# cat-AI-log. An AI-based product group allocation system

Capstone project.

Sebastian Thomas @ neue fische Bootcamp Data Science<br />
(datascience at sebastianthomas dot de)

# Part 2: Data preprocessing

We clean the data and engineer some new features.

## Imports

### Modules, classes and functions

In [None]:
# python object persistence
import joblib

# data
import numpy as np
import pandas as pd

# machine learning
from sklearn.pipeline import make_pipeline
from sklearn.preprocessing import FunctionTransformer

# custom modules
from modules.ds import data_type_info
from transformer.cleaning import clean_mira
from transformer.feature_engineering import extract_features_mira, reduce_to_base

### Data

We import our data.

In [None]:
mira = pd.read_pickle('data/mira_1.pickle')
mira.sample(5, random_state=0)

## Data cleaning

### Removing strange initial and final characters
The feature `'article'` has values which begin with `'!'` or begin or end with `'*'`.

In [None]:
print(mira.loc[118, 'article'])
print(mira.loc[423, 'article'])
print(mira.loc[549, 'article'])

To clean the feature `'article'`, we remove these characters (below).

### Replacing tokens
The feature `'article'` contains a lot of abbreviations.

In [None]:
print(mira.loc[51289, 'article'])
print(mira.loc[126987, 'article'])
print(mira.loc[542279, 'article'])
print(mira.loc[8498, 'article'])

To expand an abbreviation (e.g. replace `'Beatm Gerät'` by `'Beatmungsgerät'`) or replace them by an official dosage form abbreviation that can be recognized later (e.g. replace `'Au./Ohr. Tr.'` by `'ATO'`), we use a manually created csv file. This file is imported into a dataframe and transformed into a dictionary.

In [None]:
abbreviations_df = pd.read_csv('data/abbreviations.csv', sep=';')
abbreviations_df.sample(5, random_state=0)

In [None]:
replacements_abbreviations = pd.Series(abbreviations_df['expansion'].values,
                                       index=abbreviations_df['abbreviation']\
                                       .str.replace(r'\.$', '').str.lower()).to_dict()

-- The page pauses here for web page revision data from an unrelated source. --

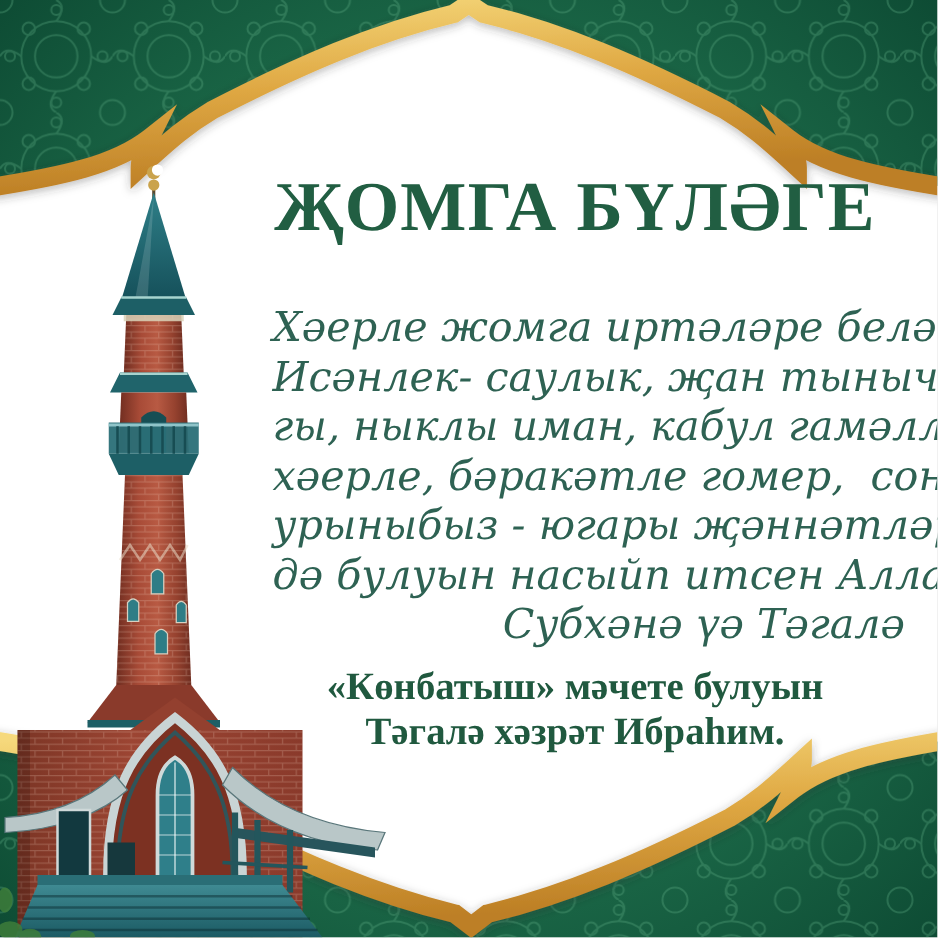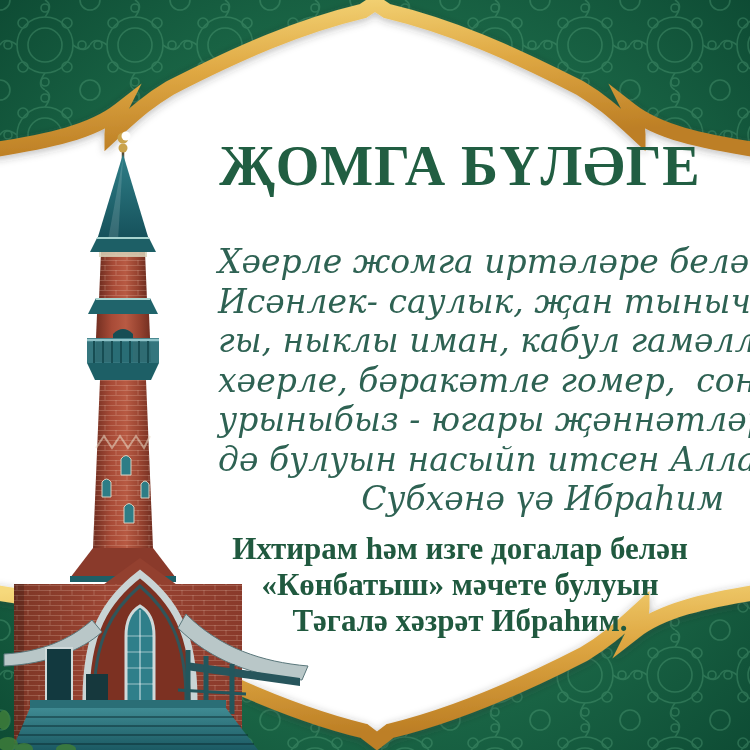--- a/index.html
+++ b/index.html
@@ -212,7 +212,7 @@
     <div class="g-line">хәерле, бәракәтле гомер,  сонгы</div>
     <div class="g-line">урыныбыз - югары җәннәтләрен-</div>
     <div class="g-line">дә булуын насыйп итсен Аллаху</div>
-    <div class="g-line">Субхәнә үә Ибраһим</div>
+    <div class="g-line">Субхәнә үә Тәгалә</div>
   </div>
 
   <div class="txt signature">

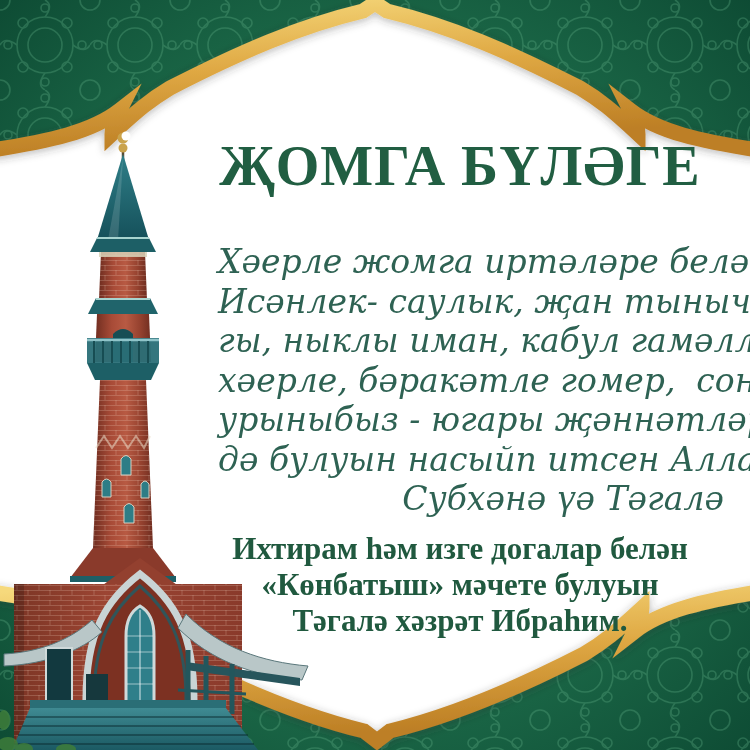--- a/index.html
+++ b/index.html
@@ -216,7 +216,6 @@
   </div>
 
   <div class="txt signature">
-    <div>Ихтирам һәм изге догалар белән</div>
     <div>«Көнбатыш» мәчете булуын</div>
     <div>Тәгалә хәзрәт Ибраһим.</div>
   </div>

To replace an inofficial dosage form abbreviation (that can be found on a website by DocMorris) by the official abbreviation (of the Informationsstelle für Arzneispezialitäten), we use another csv file (that was created using the abbreviation files of DM and IFA).

In [None]:
replacements_dm_ifa_df = pd.read_csv('data/replacements_dm_ifa.csv', sep=';')
replacements_dm_ifa_df.sample(5, random_state=0)

In [None]:
replacements_dm_ifa = pd.Series(replacements_dm_ifa_df['abbreviation_ifa'].values,
                                index=replacements_dm_ifa_df['abbreviation_dm']\
                                .str.replace(r'\.$', '').str.lower()).to_dict()

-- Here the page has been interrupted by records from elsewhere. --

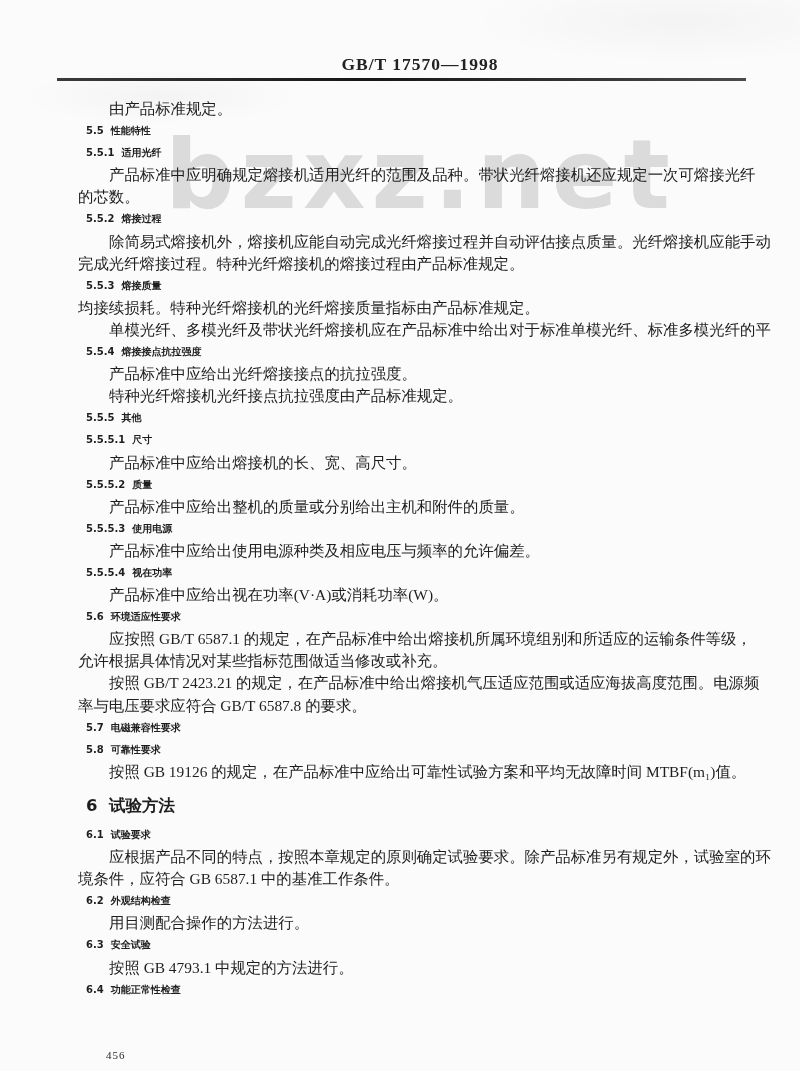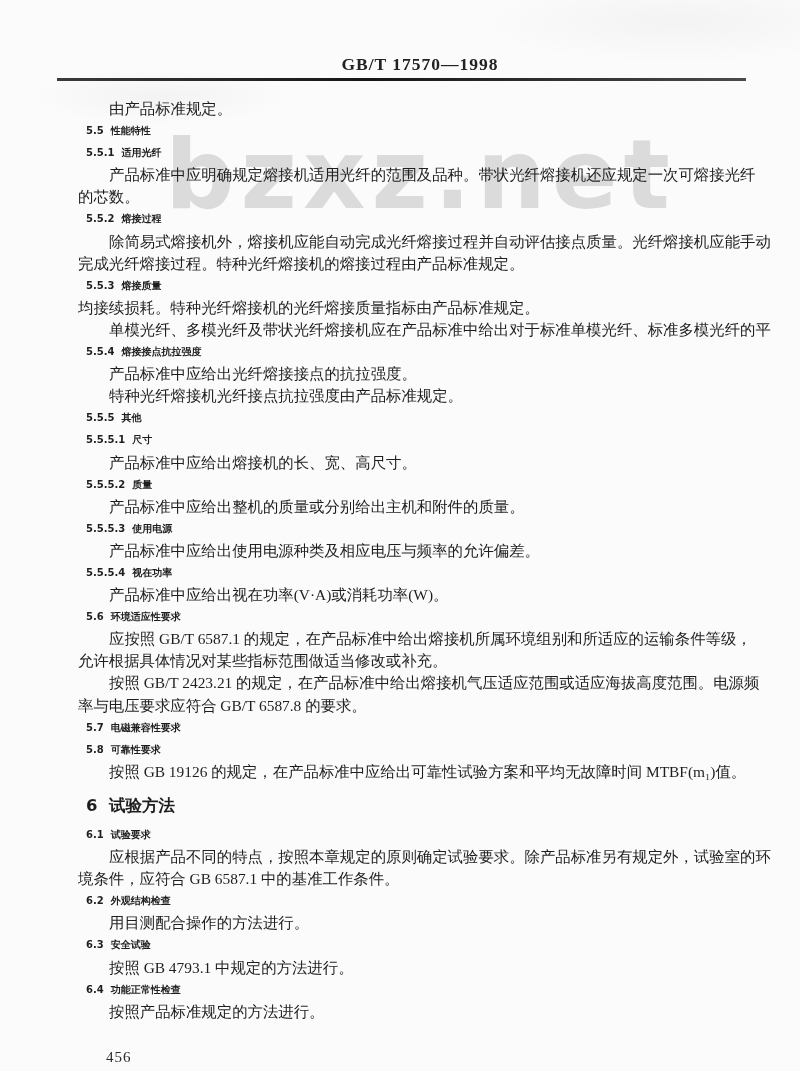--- a/index.html
+++ b/index.html
@@ -131,7 +131,6 @@
       <div class="line h">6.3  安全试验</div>
       <div class="line p">按照 GB 4793.1 中规定的方法进行。</div>
       <div class="line h">6.4  功能正常性检查</div>
-      <div class="line p">按照产品标准规定的方法进行。</div>
     </div>
 
   <div class="page-number">456</div>

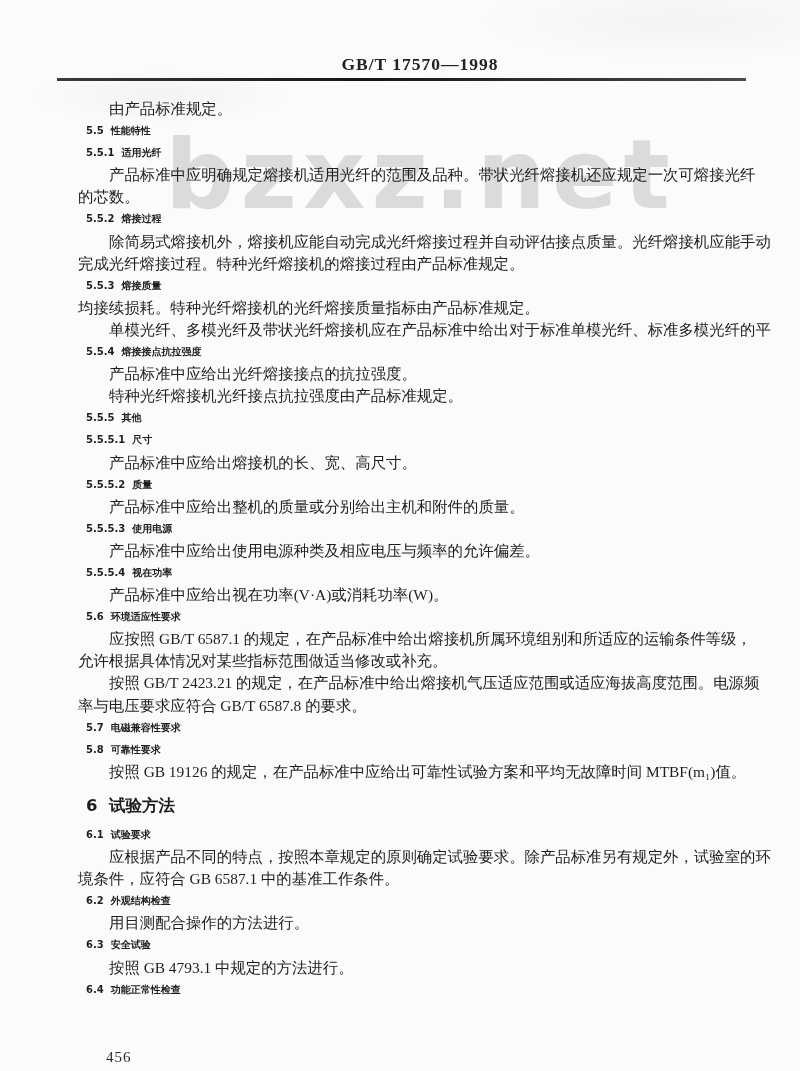--- a/index.html
+++ b/index.html
@@ -74,7 +74,7 @@
   .page-number {
     position: absolute; left: 106px; top: 1049px;
     z-index: 1;
-    font-size: 15px;
+    font-size: 11px;
     letter-spacing: 1px;
     color: #2a2a2a;
   }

To replace the full spelling of a dosage form by its IFA abbreviation, we use another csv file.

In [None]:
dosage_forms_ifa = pd.read_csv('data/dosage_forms_ifa.csv', sep=';')
dosage_forms_ifa.sample(5, random_state=0)

In [None]:
replacements_dosage_form = pd.Series(dosage_forms_ifa['abbreviation'].values,
                                     index=dosage_forms_ifa['dosage form']\
                                     .str.replace(r'\.$', '').str.lower()).to_dict()

### Cleaner

We clean the feature `'article'` (engineering a feature `'article cleaned'`), using a predefined function `clean_mira`.

In [None]:
replacement_dicts = [replacements_abbreviations, replacements_dm_ifa, replacements_dosage_form]
cleaner = FunctionTransformer(clean_mira, kw_args={'replacement_dicts': replacement_dicts})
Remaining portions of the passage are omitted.